接着,我又近距离经历了 MiniMax 的“至暗时刻”。
这次难得的经历和获得的权限实在罕见,它让我得以看到一家仍在成长期、但已成功上市的公司,在遭遇挑战时内部的争辩、和解、反思以及对自我的审视。
一切都以极快的速度展开,既显得混乱,又充满了旺盛的生命力。一家公司的真正风貌,往往正是在这些困难时刻才被真正显露出来。
除了最敏感的核心机密外,我希望将其他所有内容都公之于众。
争吵
争吵如期发生了。
地点是 MiniMax 内部为 M3 模型发布组建的100人“作战”群组。M3 是一款原生多模态模型,上下文容量约为 1M。MiniMax 希望借此在模型能力上实现新的飞跃。

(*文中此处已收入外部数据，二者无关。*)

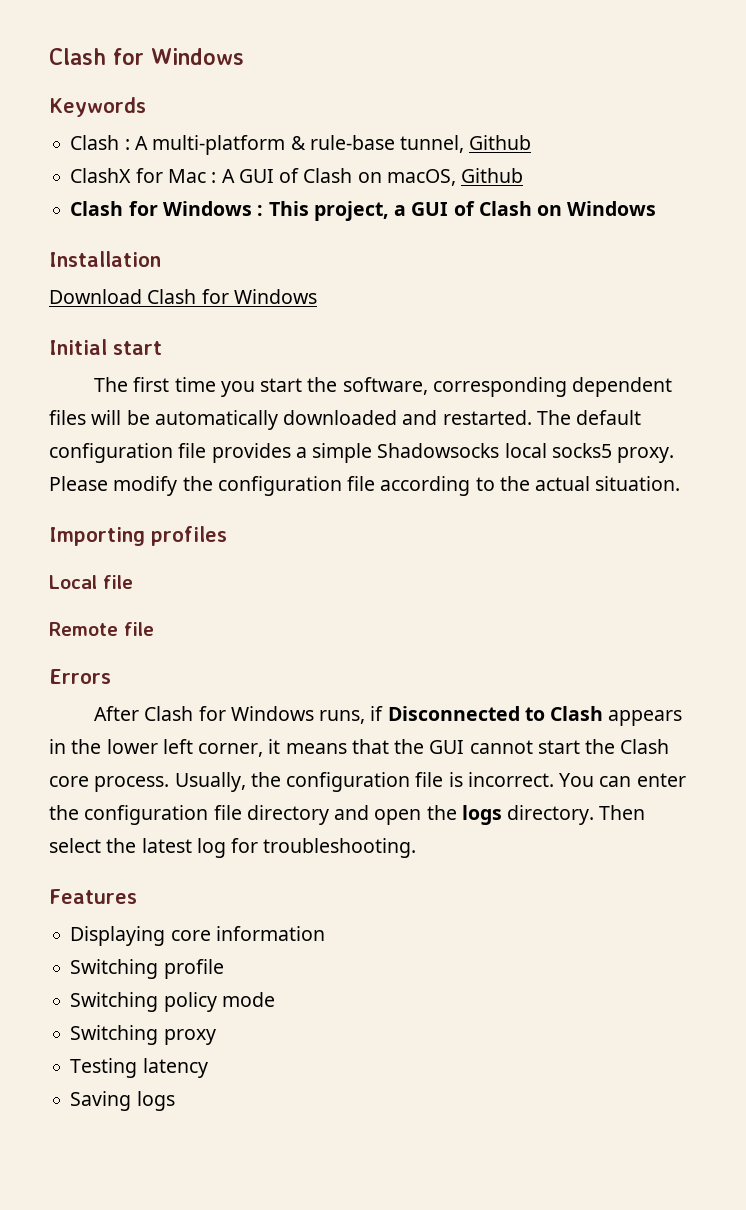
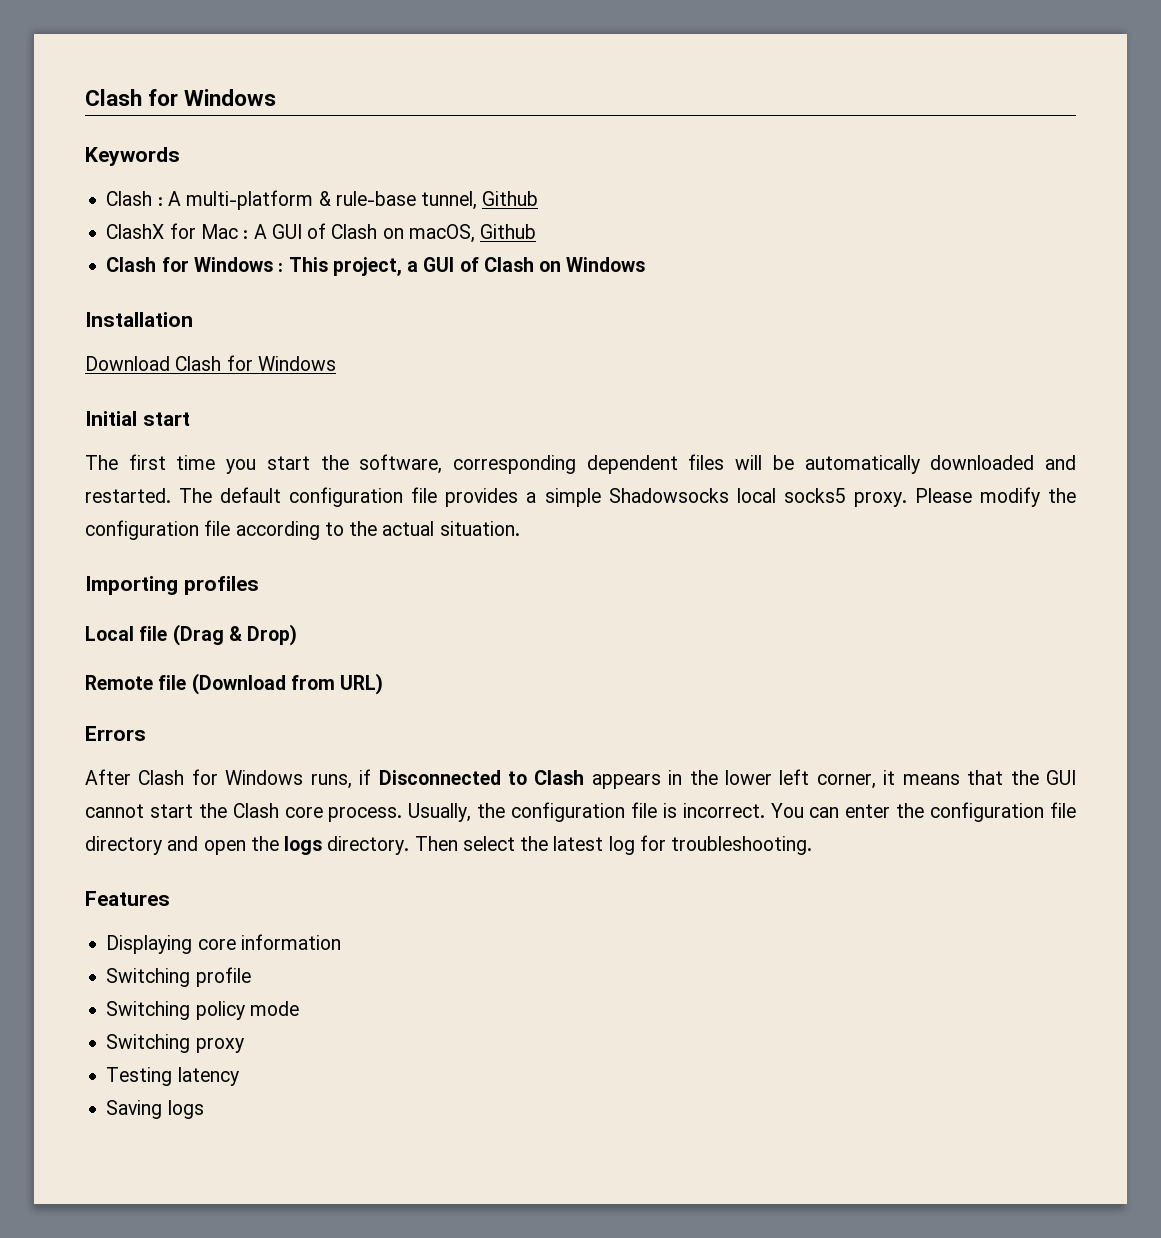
- Local file
+ Local file (Drag & Drop)
- Remote file
+ Remote file (Download from URL)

6月1日清晨,M3 正式对外发布。这款模型在定位上独树一帜。当天港股开盘,MiniMax 股价一度上涨超过 7%。
但很快,风波骤起。
仅仅一天之后,这个刚刚通宵达旦完成模型发布后的群里,开始不断被涌入的各种外部批评冲击。
争议的根源在于模型同步推出的定价方案。
M3 发布的同时,新的收费体系也随之上线:从原本的订阅制 Coding Plan 转变为按 token 计费的新版 Token Plan。由于模型的更新,一些用户很快发现,以同样强度使用,额度消耗速度显著加快。
更为关键的是,这次调整缺乏必要的解释:没有发送用户短信,也没有发布站内信,甚至在官方页面上的说明也相当含糊。许多个人开发者登录时才发现:规则已经改变。
不满情绪开始蔓延,有人涌向投诉平台要求退款,有人宣布不再续订,并在社交平台上宣泄着不满。
那时,我已经在 MiniMax 工作了一段时间。我看到了这些截图,几乎是瞬间就在内部各个群里传播开来。
一个个还未充分休息的人迅速聚集,讨论如何向用户解释。内部统一了设计思路后,也立刻意识到了沟通的不足。很快大家提出了改进措施。当晚,道歉公告便发布了出去——承认调整前没有与用户充分沟通、老用户周限额的处理方式欠妥,“是我们的工作存在疏漏”。
然而,最终 MiniMax 当天股价依然持续下跌,收盘时下跌了 15.71%。
每个人都十分忙碌,每个人都能够感受到,情绪正发生着变化。
模型发布的第二天,焦虑和沮丧达到了顶点。一名技术负责人终于忍不住在群里直接质问开放平台的同事:质疑这个定价是如何制定的,后者是负责模型产品用户和客户的部门。
对方自然要回应,双方随即爆发了争执。
剑拔弩张的氛围背后,是巨大的期望落差。过去数月,MiniMax 全体成员都专注于一款至关重要的模型,而现在焦点完全转移了,每个人都渴望尽快弄清发生了什么,并迅速找到解决方案。
我曾经见过模型发布前大家的期待景象,对我来说,这仿佛是一场互相指责的开端。